The NASA Perseverance rover is powered by a PowerPC 750 processor that was used in Apple’s original 1998 iMac G3, reports New Scientist via Gizmodo.

Codenamed Arthur, the PowerPC 750 was offered in 233, 266, 300, or 333 MHz configurations on the 1997 Power Macintosh G3 and 233 MHz on the 1998 iMac G3. The 750 improved on the 603e with a faster 60x system bus (66 MHz), larger L1 caches (32 KB instruction and 32 KB data), a second integer unit, an enhanced floating point unit, and higher core frequency. It also added dynamic branch prediction and a 64-entry branch target instruction cache (BTIC).

The Perseverance rover is actually using a radiation-hardened processor based on the PowerPC 750 called the RAD750. Originally released in 2001, the RAD750 has 10.4 million transistors and operates at 110 to 200 MHz. It’s manufactured by BAE Systems using either a 250 or 150 nm process and has a die area of 130 mm². The CPU itself can withstand 200,000 to 1,000,000 Rads and temperature ranges between −55 and 125 °C.
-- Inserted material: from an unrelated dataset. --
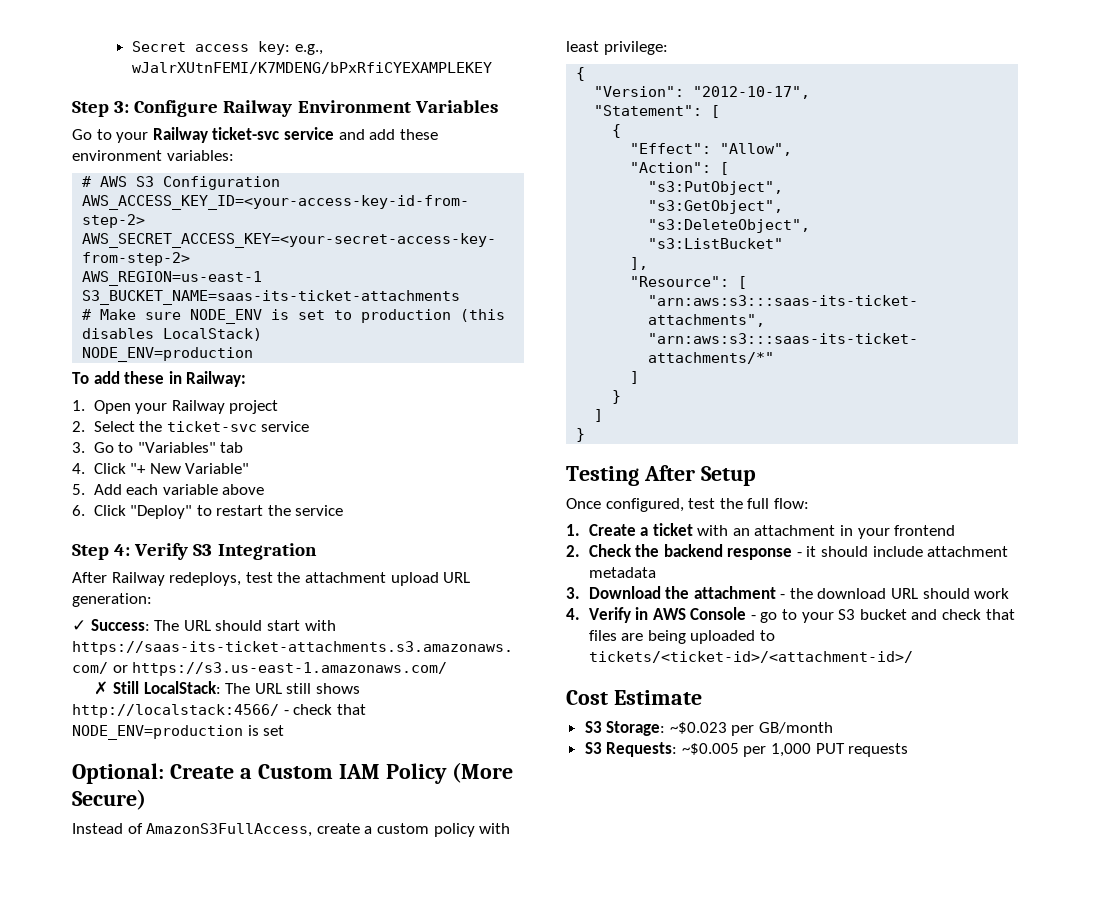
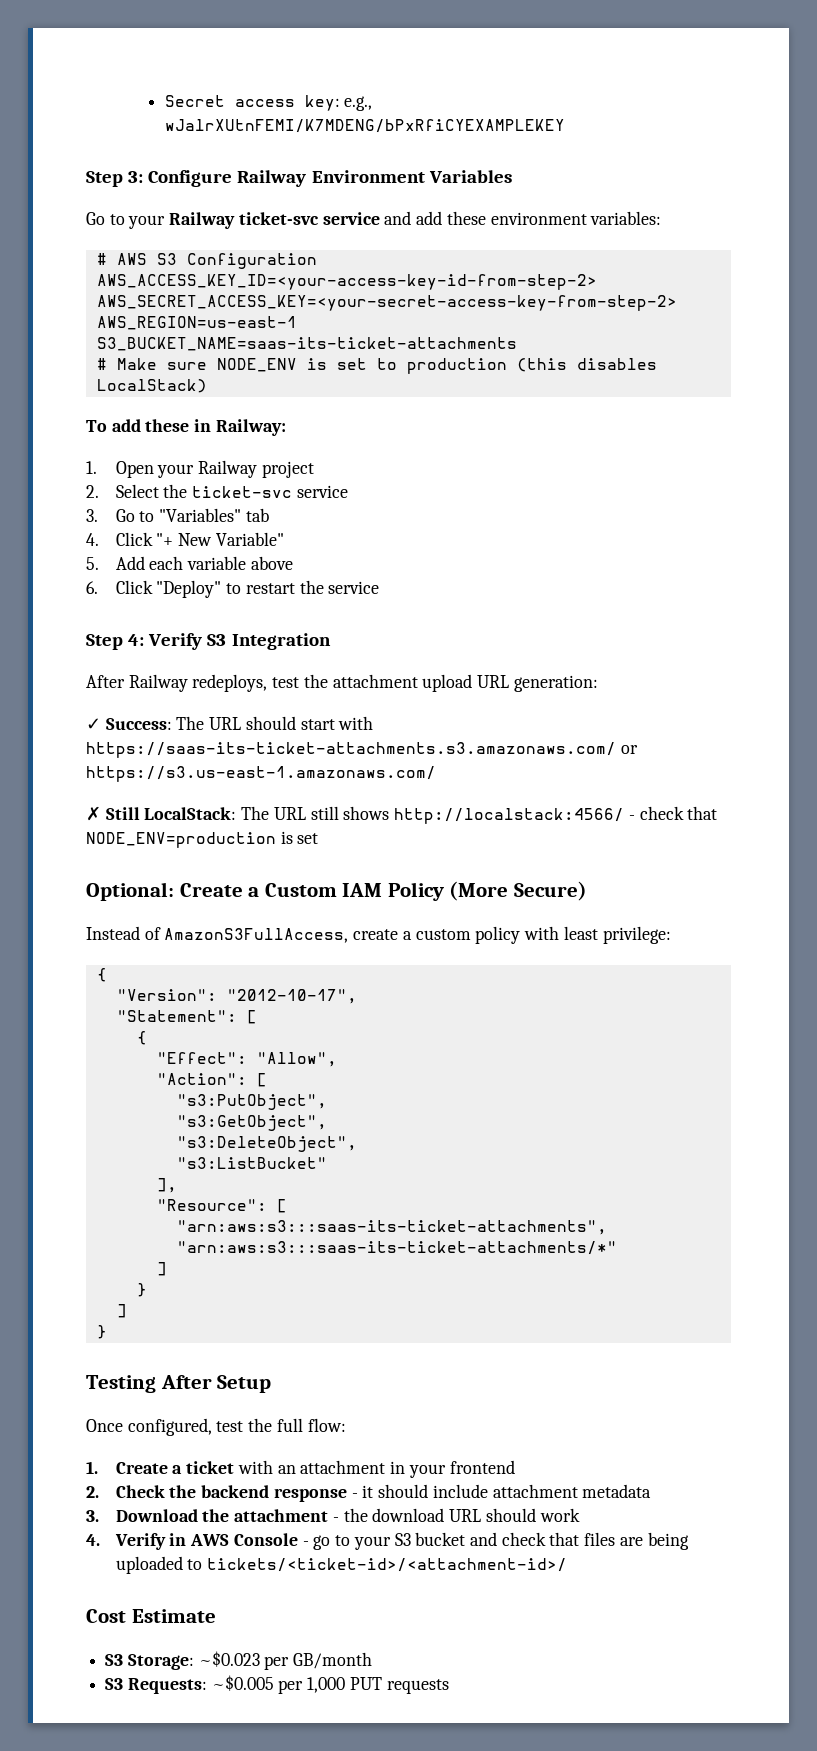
  # Make sure NODE_ENV is set to production (this disables LocalStack)
- NODE_ENV=production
Pricing for the RAD750 is significantly higher than you might expect. The processor costs in excess of $200,000 USD mainly due to radiation hardening revisions to the PowerPC 750 architecture and manufacturing, stringent quality control requirements, and extended testing of each processor chip manufactured. [W]

“A charged particle that’s racing through the galaxy can pass through a device and wreak havoc,” James LaRosa at BAE Systems told NewScientist. “It can literally knock electrons loose; it can cause electronic noise and signal spikes within the circuit.”

Most importantly, NASA uses the RAD750 because it’s reliable.

“Compared to the [Intel] Core i5 in your laptop, it’s much slower…it’s probably not any faster than your smartphone,” Matt Lemke, NASA’s deputy manager for Orion’s avionics, told The Space Review back in 2014. “But it’s not about the speed as much as the ruggedness and the reliability. I need to make sure it will always work.”

The RAD750 powers around 100 satellites orbiting Earth that provide GPS, imaging, weather, and military data. LaRosa says not one of those has failed.